The history of reservations after the Indra Sawhney case clearly shows us how the creamy layer category was used as a tool for overturning reservations for the backward communities (BCs). This also strengthened demands for reservations based on economic criteria. Post Mandal, the increased representation of BCs in education and positions of power also in turn created new casteist attitudes against them. This, combined with the ground which the dominant castes lost post the impact of liberalisation and globalisation, increased demands and protests within them to be included in reservations. Marathas in Maharashtra, Patels in Gujarat, Nairs in Kerala - all rallied for economic reservation criteria. It was a victory of their long planning that on 14 January 2019, the Modi government passed the 103rd constitutional amendment allowing the states and the Centre to enact reservation on economic grounds. Along with this, the 102nd amendment granted the National Commission for Backward Classes (NCBC) constitutional status and vested in the President of India the power to decide which communities fall under the backward category. These two amendments gave the stamp of legality much in line with the BJP's extreme right politics. It is surprising that the undermining of two important values of the Constitution, namely federalism and reservations, did not cause a lot of protests in the street. It was in Kerala that this reactionary measure was first implemented. Pinarayi government enacted the 10% EWS reservations on 23 October 2020.

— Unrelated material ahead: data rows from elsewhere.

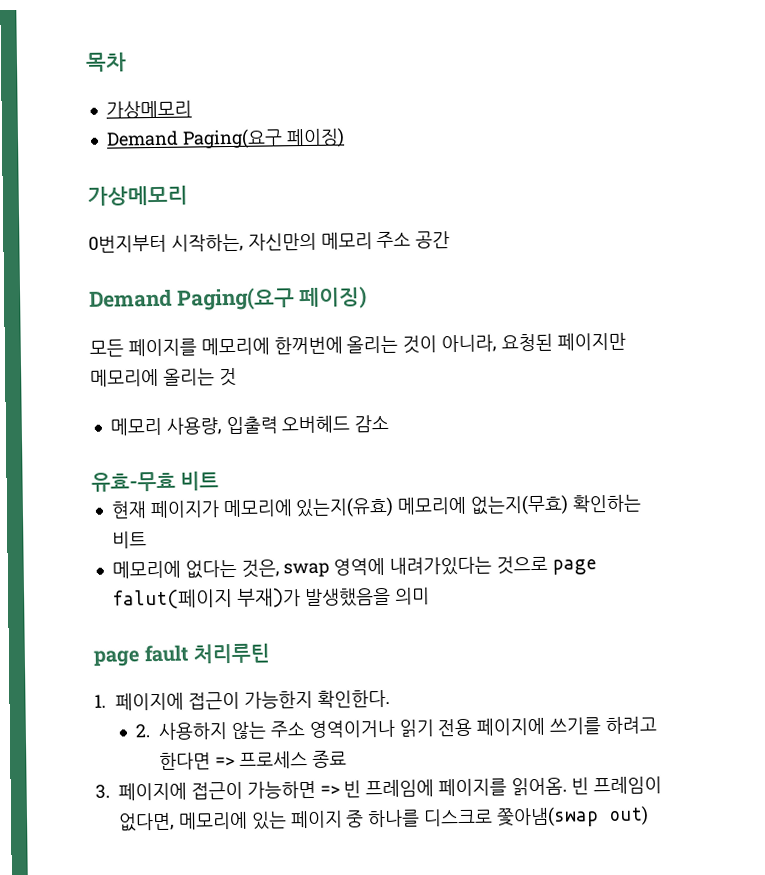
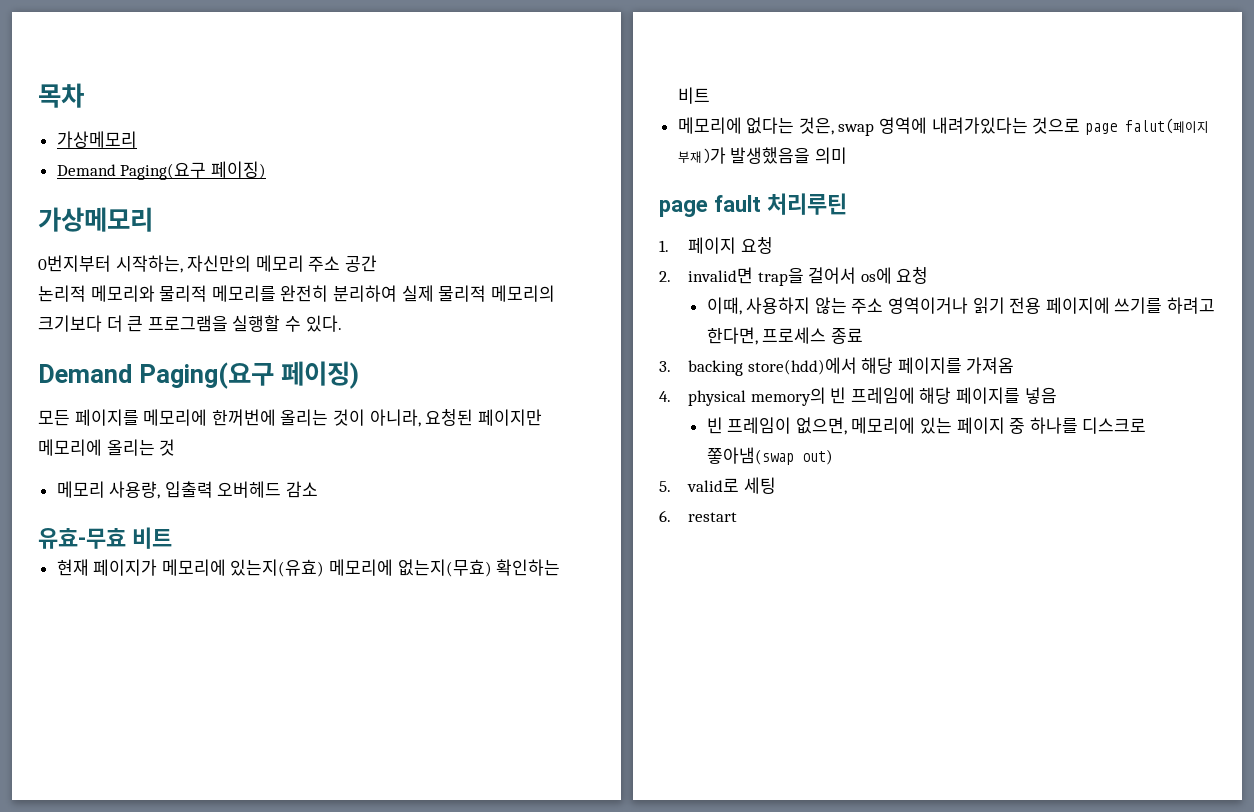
(451, 240) none -> [38,285,555,302] [38,315,342,332] // 논리적 메모리와 물리적 메모리를 완전히 분리하여 실제 물리적 메모리의 크기보다 더 큰 프로그램을 실행할 수 있다.
[115,689,390,711] [135,724,151,738] 페이지에 접근이 가능한지 확인한다. // 2. -> [688,237,773,254] [659,267,929,286] [706,297,742,315] 페이지 요청 // 2. invalid면 trap을 걸어서 os에 요청 // 이때,
[159,752,236,770] 한다면 => -> [706,327,758,345] 한다면,
[118,777,568,801] 페이지에 접근이 가능하면 => 빈 프레임에 페이지를 읽어옴. -> [688,357,1015,376] [659,387,1057,406] backing store(hdd)에서 해당 페이지를 가져옴 // 4. physical memory의 빈 프레임에 해당 페이지를 넣음 //
[118,812,175,832] 없다면, -> [795,417,847,435] 없으면,
[496,806,600,828] 쫓아냄(swap -> [706,447,794,465] 쫗아냄(swap
(650, 816) none -> [659,477,776,494] [659,510,738,522] // 5. valid로 세팅 // 6. restart

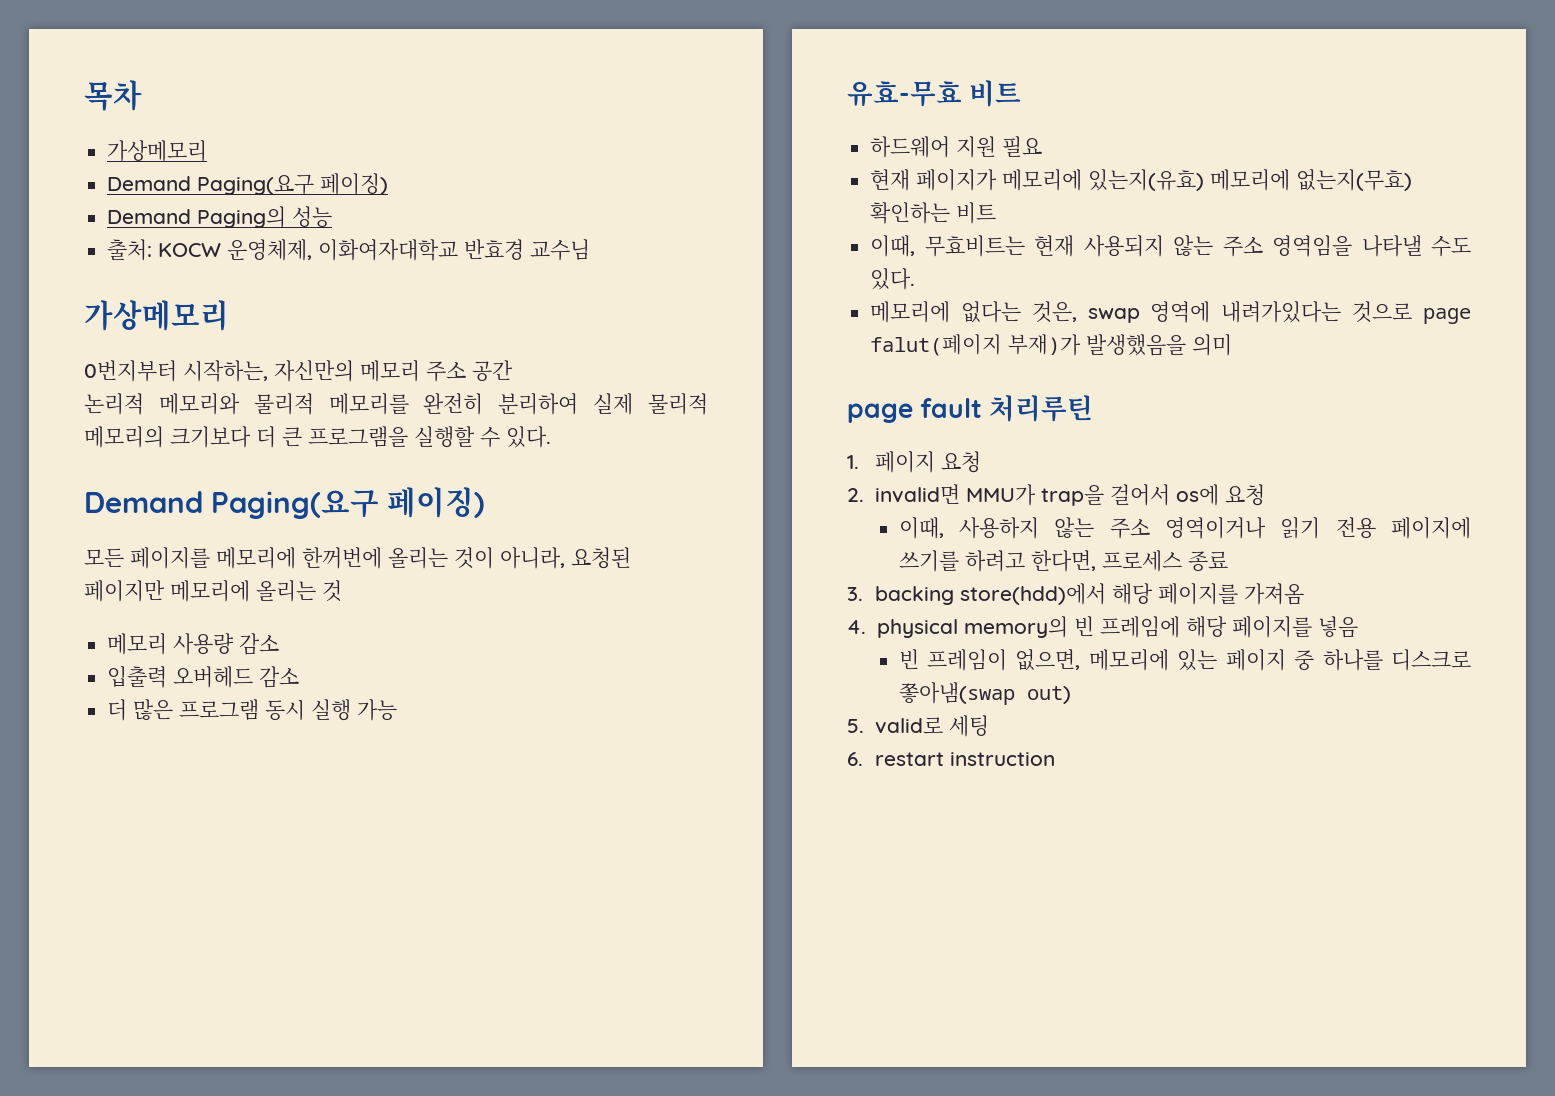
(266, 170) none -> [107,206,333,228] [107,239,591,261] // Demand Paging의 성능 // 출처: KOCW 운영체제, 이화여자대학교 반효경 교수님
[109,481,161,499] 사용량, -> [173,633,280,655] 사용량 감소 //
(319, 489) none -> [107,699,398,721] // 더 많은 프로그램 동시 실행 가능
(172, 538) none -> [870,136,1043,158] // 하드웨어 지원 필요
(710, 95) none -> [870,235,1471,257] [870,268,916,290] // 이때, 무효비트는 현재 사용되지 않는 주소 영역임을 나타낼 수도 있다.
(754, 275) none -> [966,484,1037,506] MMU가
(738, 517) none -> [950,752,1056,766] instruction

By upholding the Indra Sawhney judgement, the Supreme Court has abolished the reservation implemented for Marathis in 2018 by the Fadnavis government. The five-member bench, headed by Ashok Bhushan, has reiterated the previous rulings that reservations must not exceed 50 per cent unless in exceptional circumstances and that the basis for reservations is social status. Viewed in that perspective, the judgement negates the validity of the 103rd amendment that legalises EWS reservations as much as it puts in the dock the left government in Kerala which enacted an EWS reservation law. However, with the Supreme Court upholding the 102nd amendment, the power to identify the backward classes is now vested with the Centre, not the states. It is an easy guess as to what would happen if the present government with its roots in racial hatred, gets the unconditional right to add or delete reservation communities.
Just like Justice Pandian's observation that the 'creamy layer is against the spirit of the constitution' the dissent note of Justices Ashok Bhushan and Abdul Naseer that Article 342-A introduced through the 102nd Amendment does not deprive the states of their power to identify the backward classes, should be considered just as crucial and deserves to be etched in golden letters. But Justices Nareshwara Rao, Hemant Gupta, S Ravindra Bhat passed the majority judgement. This judgement with grave social and political repercussions will ultimately split the backward communities and hinder their rights. The Supreme Court judgement on whether 102nd and 103rd amendments have legal validity would be the decisive factor for how long reserved communities continue to enjoy their constitutional rights.